Quelques heures plus tôt, Enzo avait déjà vu son papa passer, seul en tête, au premier ravitaillement, à Buc (22ème kilomètre). Il faut dire qu’Erik Clavery a rapidement pris les choses en main dans cette course. Lui qui sautillait sur la ligne de départ sur la base de loisirs de Saint-Quentin-en-Yvelines s’est échappé dès le 10ème kilomètre. « On était environ à 15,5 km/h, j’ai maintenu mon allure, j’étais bien alors j’en ai profité. J’ai pris le risque. Au premier ravitaillement, j’ai vu que l’écart grandissait. On est toujours resté, en moyenne, à 5-6 minutes d’écart. J’ai essayé de temporiser, pour me préserver pour l’arrivée et pouvoir faire face à un éventuel retour ».
Mais de retour il n’y a pas eu, Erik Clavery était trop fort.
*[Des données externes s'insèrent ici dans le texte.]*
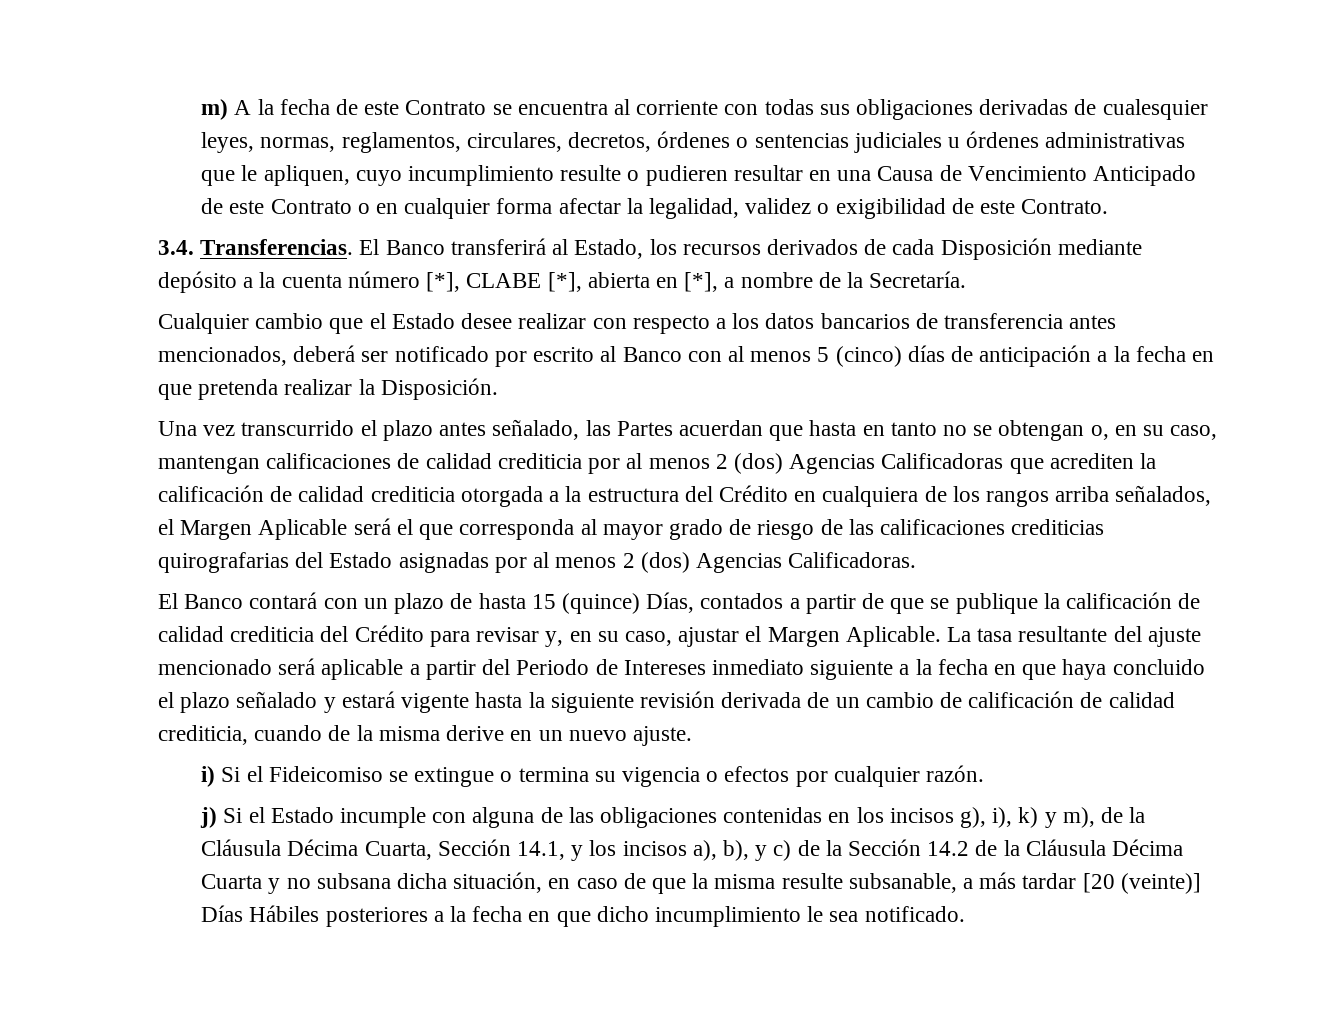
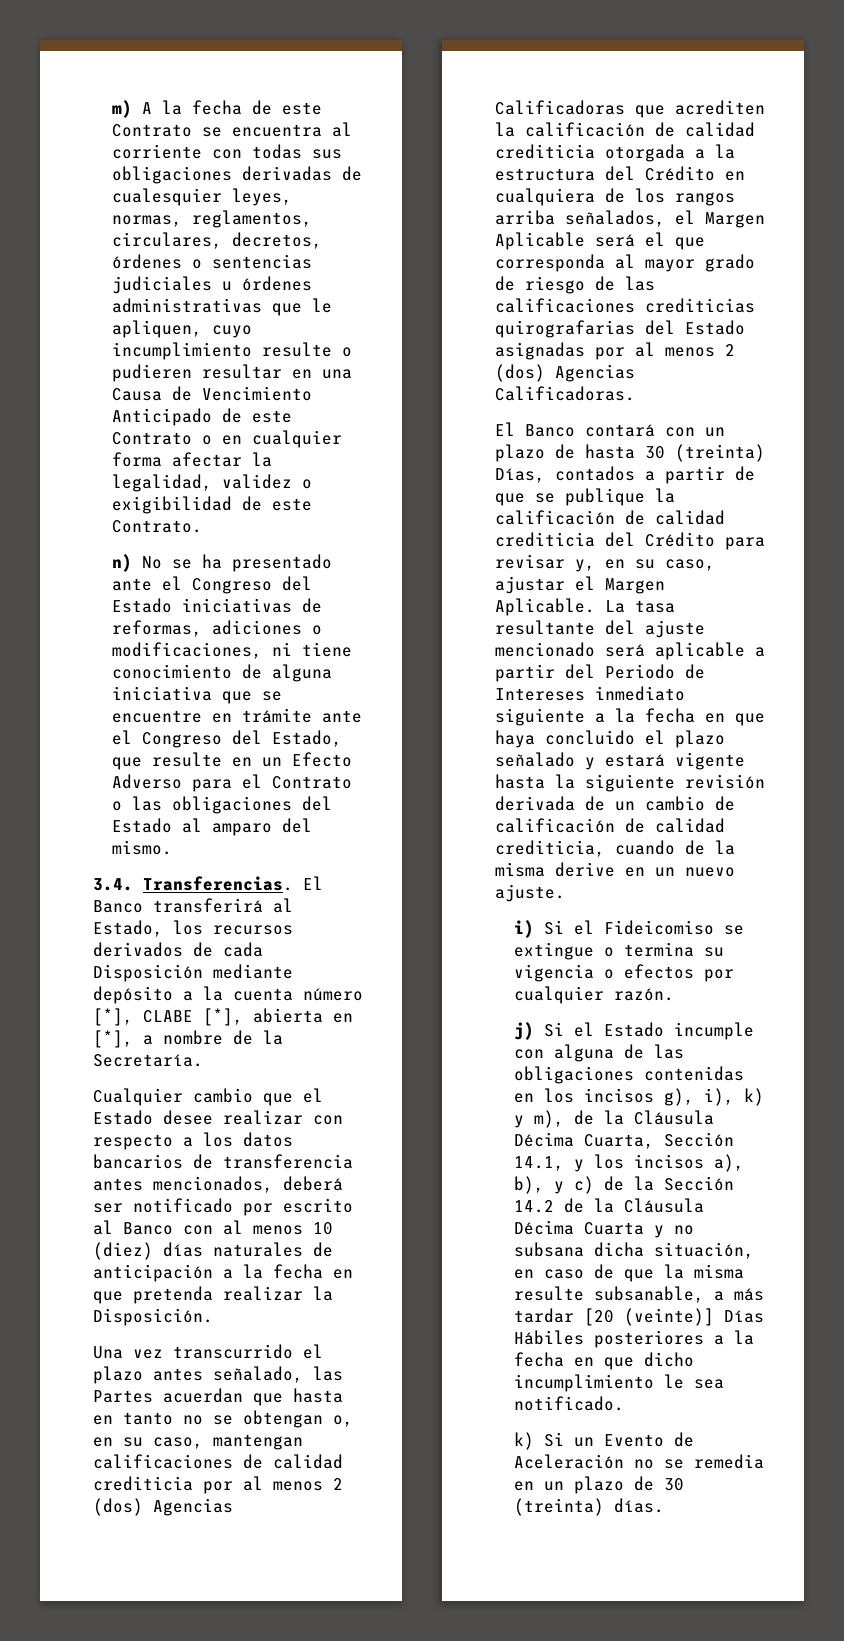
+ n) No se ha presentado ante el Congreso del Estado iniciativas de reformas, adiciones o modificaciones, ni tiene conocimiento de alguna iniciativa que se encuentre en trámite ante el Congreso del Estado, que resulte en un Efecto Adverso para el Contrato o las obligaciones del Estado al amparo del mismo.
- Cualquier cambio que el Estado desee realizar con respecto a los datos bancarios de transferencia antes mencionados, deberá ser notificado por escrito al Banco con al menos 5 (cinco) días de anticipación a la fecha en que pretenda realizar la Disposición.
+ Cualquier cambio que el Estado desee realizar con respecto a los datos bancarios de transferencia antes mencionados, deberá ser notificado por escrito al Banco con al menos 10 (diez) días naturales de anticipación a la fecha en que pretenda realizar la Disposición.
- El Banco contará con un plazo de hasta 15 (quince) Días, contados a partir de que se publique la calificación de calidad crediticia del Crédito para revisar y, en su caso, ajustar el Margen Aplicable.
+ El Banco contará con un plazo de hasta 30 (treinta) Días, contados a partir de que se publique la calificación de calidad crediticia del Crédito para revisar y, en su caso, ajustar el Margen Aplicable.
+ k) Si un Evento de Aceleración no se remedia en un plazo de 30 (treinta) días.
D’autant que les derniers kilomètres, roulants, étaient plutôt à son avantage. « Je n’ai pas arrêté de regarder la Tour Eiffel », souriait le vainqueur. Et d’ajouter, dans un sourire encore plus large : « Mon objectif, c’était de faire moins de 6 heures… C’est fait ! Je suis vraiment content ».
Content, aussi, de retrouver son coéquipier du Team Asics, Emmanuel Gault, sur la deuxième marche du podium. Place que « Manu » a déjà occupée en 2011 et 2010, après sa victoire en 2009. Derrière, Fabien Antolinos, vainqueur l’an dernier, a pris une belle troisième place.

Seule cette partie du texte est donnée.